No abráis esa puerta

«Diana, hay una persona sentada en la silla junto a usted».

Aquellas palabras resonaron en mi cabeza como si tratara de recuperarme de un shock.

«¿De verdad he dicho yo eso?» me pregunté, todavía aturdido mientras los ojos asombrados de la joven que permanecía sentada al otro lado de la mesa seguían fijos en mí.

Todavía hoy me resulta difícil creer que una persona con mi pragmático y científico pasado pronunciara realmente esas palabras. Sin embargo, habían salido de mi boca exactamente así, de forma instintiva, sin control.

¿Qué estaba diciendo? Puede que efectivamente me estuviera volviendo loco.

Diana era una mujer de unos cuarenta años, no muy alta y con ligero sobrepeso, de cabellos castaños de longitud media, con reflejos rubio ceniza. Llevaba unos pantalones vaqueros y una blusa color albaricoque. Tenía algo especial, quizá fuera la mirada. Estaba allí, en la butaca situada frente a mí, con una persona anciana sentada a su lado. Una persona anciana que solo yo veía.

–¿Cómo es?, preguntó con un hilo de voz.

Me escuché a mí mismo describir a un hombre no muy alto de cabello corto y negro, con una incipiente calvicie en la parte superior de la cabeza. De complexión delgada, vestía una camisa blanca, ligeramente desabrochada, y unos pantalones de tela gris. Sus ojos oscuros y diminutos estaban fijos en Diana, con una mirada tierna.

Aún no había terminado de hablar cuando de repente una lámpara de pie que se encontraba justo detrás de la silla vacía junto a ella se encendió por sí sola. Ambos nos sorprendimos todavía más por aquel inesperado contacto eléctrico.

«¿Cómo? ¿Mi abuelo está sentado aquí a mi lado?». Diana interrumpió mis pensamientos. ¿O tal vez debería decir mis alucinaciones?

Me sentía confuso, no era consciente de lo que estaba balbuceando. Yo estaba muy afectado.

Cuando por fin recuperé el control de mi lengua, le expliqué que en realidad no había nadie sentado en aquella silla. Yo no había sufrido ninguna alucinación visual o auditiva. Sencillamente percibía una presencia y sabía cómo era. Entré en los detalles físicos de la persona que estaba «viendo» y Diana rompió en lágrimas.

–Cuando yo tenía tres años, mis padres emigraron a Alemania y me dejaron con mis abuelos. Ellos me criaron. Mi abuela siempre estaba demasiado ocupada para jugar conmigo. En cambio, mi abuelo me dedicaba tiempo, me enseñaba cosas, me ayudaba a enfrentarme a los pequeños desafíos cotidianos –dijo mirando hacia la silla vacía–. La descripción que ha hecho coincide con él.
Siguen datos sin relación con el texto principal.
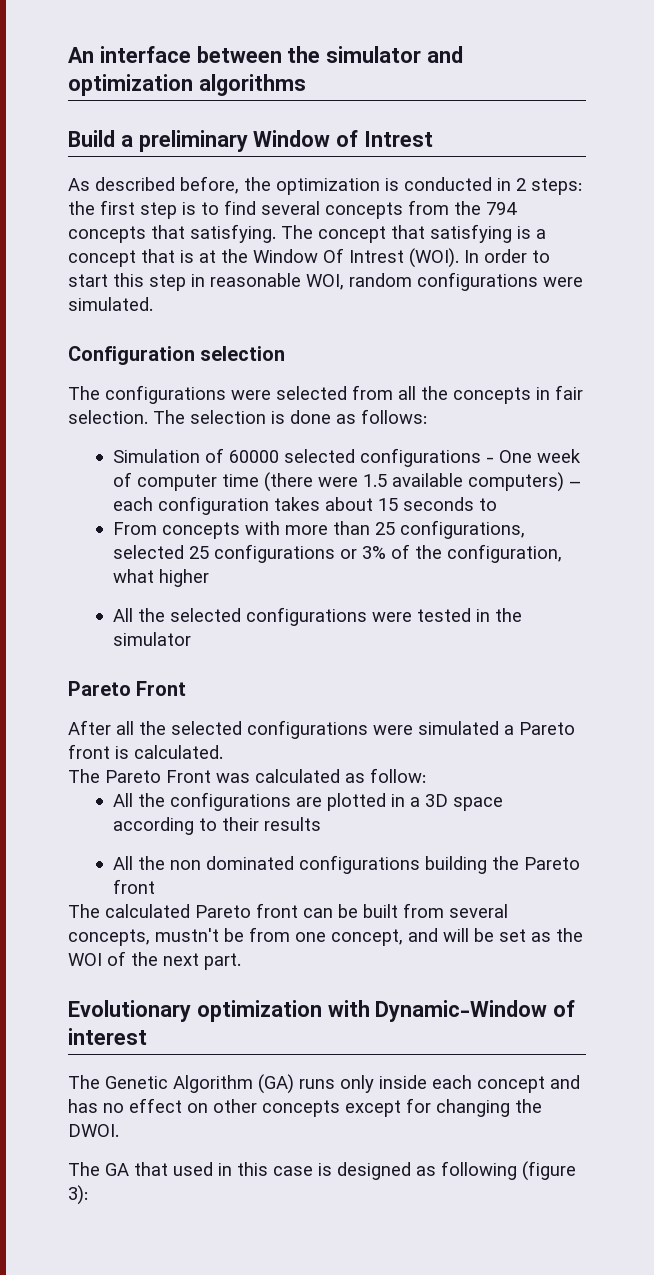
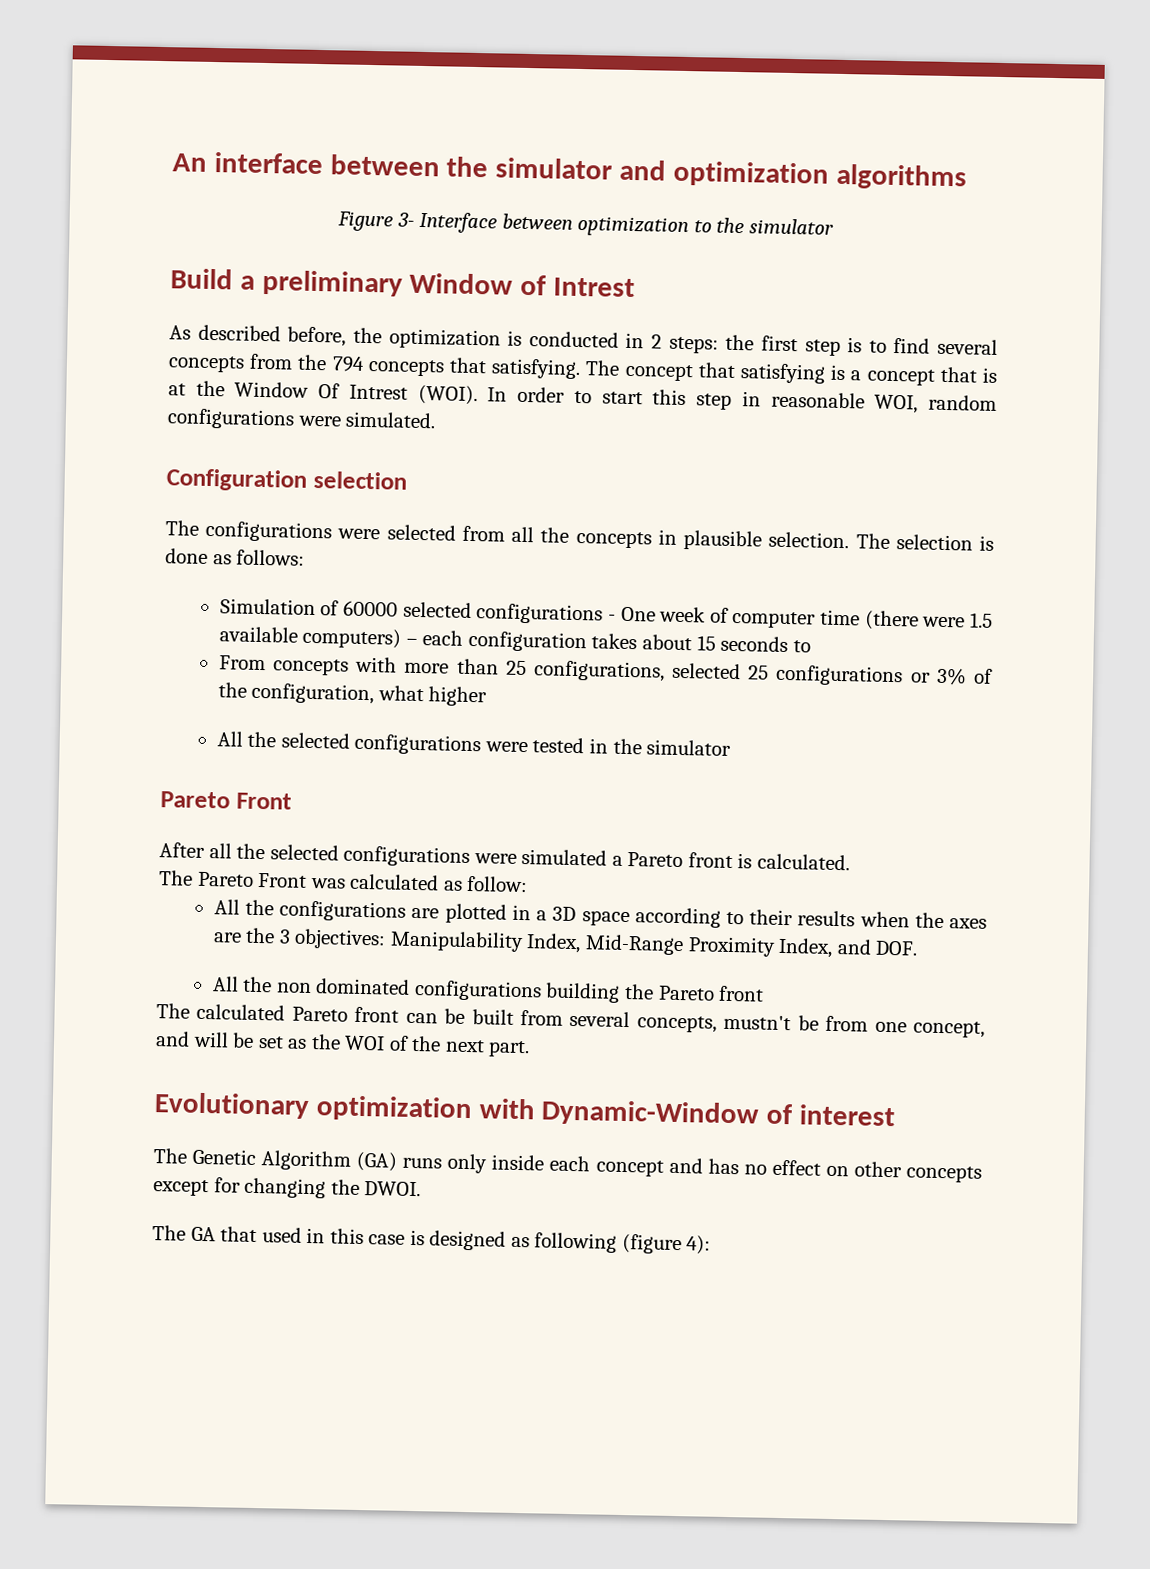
+ Figure 3- Interface between optimization to the simulator
- The configurations were selected from all the concepts in fair selection.
+ The configurations were selected from all the concepts in plausible selection.
- All the configurations are plotted in a 3D space according to their results
+ All the configurations are plotted in a 3D space according to their results when the axes are the 3 objectives: Manipulability Index, Mid-Range Proximity Index, and DOF.
- The GA that used in this case is designed as following (figure 3):
+ The GA that used in this case is designed as following (figure 4):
La reacción de Diana me había dejado todavía más sorprendido, pero al mismo tiempo me daba el valor para comunicarle también el mensaje que, digamos que «telepáticamente», los ojos de su abuelo me estaban transmitiendo: «Todo irá bien, sigue adelante con la actividad que estás a punto de emprender». También aquel mensaje resultó ser pertinente.

No negaré que en aquel momento pensé que yo mismo lo había inventado todo. La parte racional de mi cerebro me repetía: «Te lo estás inventando todo, ahora sí que estás exagerando...». Y, sin embargo, había logrado dejar de hablar.
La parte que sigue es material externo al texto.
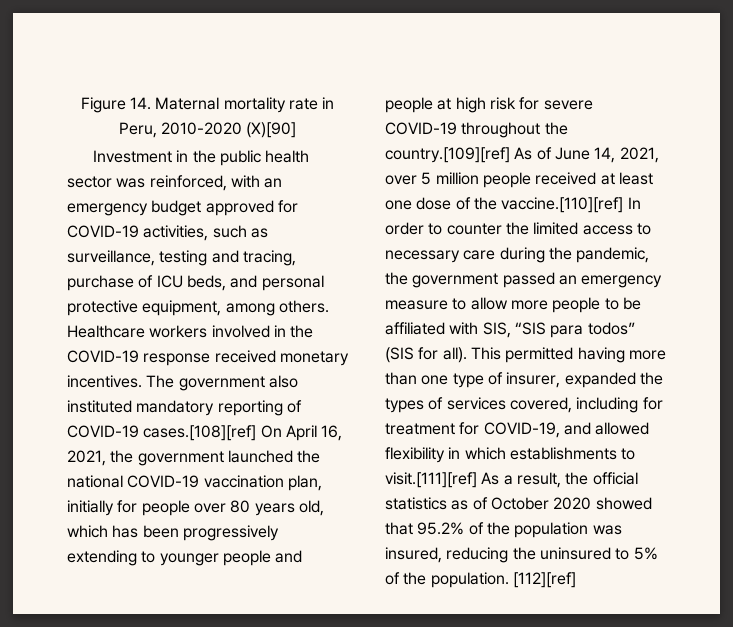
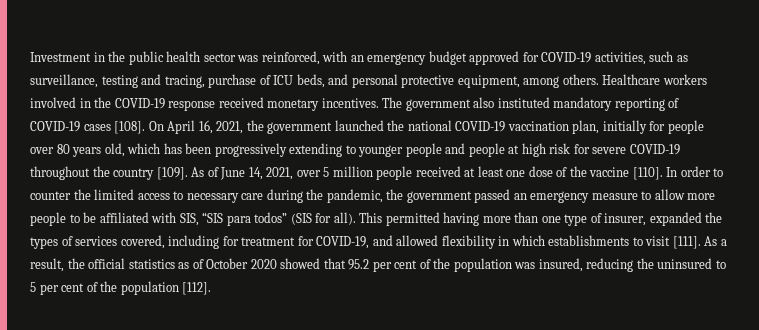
- Figure 14. Maternal mortality rate in Peru, 2010-2020 (X)[90]
- The government also instituted mandatory reporting of COVID-19 cases.[108][ref] On April 16, 2021, the government launched the national COVID-19 vaccination plan, initially for people over 80 years old, which has been progressively extending to younger people and people at high risk for severe COVID-19 throughout the country.[109][ref] As of June 14, 2021, over 5 million people received at least one dose of the vaccine.[110][ref] In order to counter the limited access to necessary care during the pandemic, the government passed an emergency measure to allow more people to be affiliated with SIS, “SIS para todos” (SIS for all).
+ The government also instituted mandatory reporting of COVID-19 cases [108]. On April 16, 2021, the government launched the national COVID-19 vaccination plan, initially for people over 80 years old, which has been progressively extending to younger people and people at high risk for severe COVID-19 throughout the country [109]. As of June 14, 2021, over 5 million people received at least one dose of the vaccine [110]. In order to counter the limited access to necessary care during the pandemic, the government passed an emergency measure to allow more people to be affiliated with SIS, “SIS para todos” (SIS for all).
- This permitted having more than one type of insurer, expanded the types of services covered, including for treatment for COVID-19, and allowed flexibility in which establishments to visit.[111][ref] As a result, the official statistics as of October 2020 showed that 95.2% of the population was insured, reducing the uninsured to 5% of the population. [112][ref]
+ This permitted having more than one type of insurer, expanded the types of services covered, including for treatment for COVID-19, and allowed flexibility in which establishments to visit [111]. As a result, the official statistics as of October 2020 showed that 95.2 per cent of the population was insured, reducing the uninsured to 5 per cent of the population [112].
Hace muchos años que me dedico a las regresiones a vidas pasadas, un tema del que ya traté de forma detallada en mi primer libro, Nunca es el final. * Pero aquel día con Diana tuve la clara sensación de que lo que me estaba sucediendo tenía una connotación verdaderamente «sobrenatural».

Una cosa es inducir a una persona a la hipnosis y dejar que su subconsciente elabore percepciones ­relacionadas con los recuerdos de esta u otras existencias posibles y otra es tener percepciones extrasensoriales. Personalmente, siempre había considerado que quienes relataban este tipo de episodios no estaban del todo cuerdos. Desafortunadamente, o afortunadamente, mis estudios de posgrado en psicología y psicopatología me permitieron comprender que ni Diana ni yo estábamos afectados por ningún problema mental. Sin embargo, mi cerebro seguía diciéndome que lo que percibía tenía que ser el resultado de mi fantasiosa imaginación.

La mujer me confirmó que lo que le decía no le parecía una locura en absoluto. Su tranquila y sosegada reacción me sorprendió y me tranquilizó al mismo tiempo.

–Yo también siempre he pensado que soy rara. Desde niña he sido protagonista de sucesos digamos que, como mínimo, curiosos. Incluidos algunos fenómenos electromagnéticos como el de la lámpara que se ha encendido sola. Me sucedían cosas fuera de lo común –aseguró Diana–. Siempre me he sentido diferente a los demás, como si no lograra encontrar mi lugar en el mundo. Lo que usted me dice no es nada comparado con lo que yo podría contarle.

Mi parte más distante y empírica pensó: «Me he librado de causar una mala impresión».

Mientras tanto, recuperé el control de mis facultades. La joven había despertado mi curiosidad científica, siempre incrédula en cuanto a los temas sobrenaturales.

–Hace mucho tiempo cerré aquella puerta –me di­jo–. Y nunca he hablado de esto con nadie. Cuando tenía cuatro o cinco años comencé a tener premoniciones. Por ejemplo, era capaz de saber algunas horas antes si alguien iba a llamar, y ya conocía el contenido de la llamada.

Después de una larga pausa, me miró y añadió:

–Y, además, no estaba sola.

–¿Cómo que no estabas sola? ¿A qué te refieres? –le pregunté, tuteándola y pidiéndole que también ella me tratara de tú, aunque ella prefirió no hacerlo.

–No estaba sola. Era como si percibiera otras presencias que no se encontraban en estado físico. Aquello me aterrorizaba, pero al mismo tiempo no tenía miedo en realidad. Es difícil de explicar. Es difícil transmitir la idea. Era como si a veces hubiera personas a mi lado a las que no podía ver, algo como lo que ha hecho usted al describir a mi abuelo. Yo sabía que estaban allí, aunque en realidad no había nadie.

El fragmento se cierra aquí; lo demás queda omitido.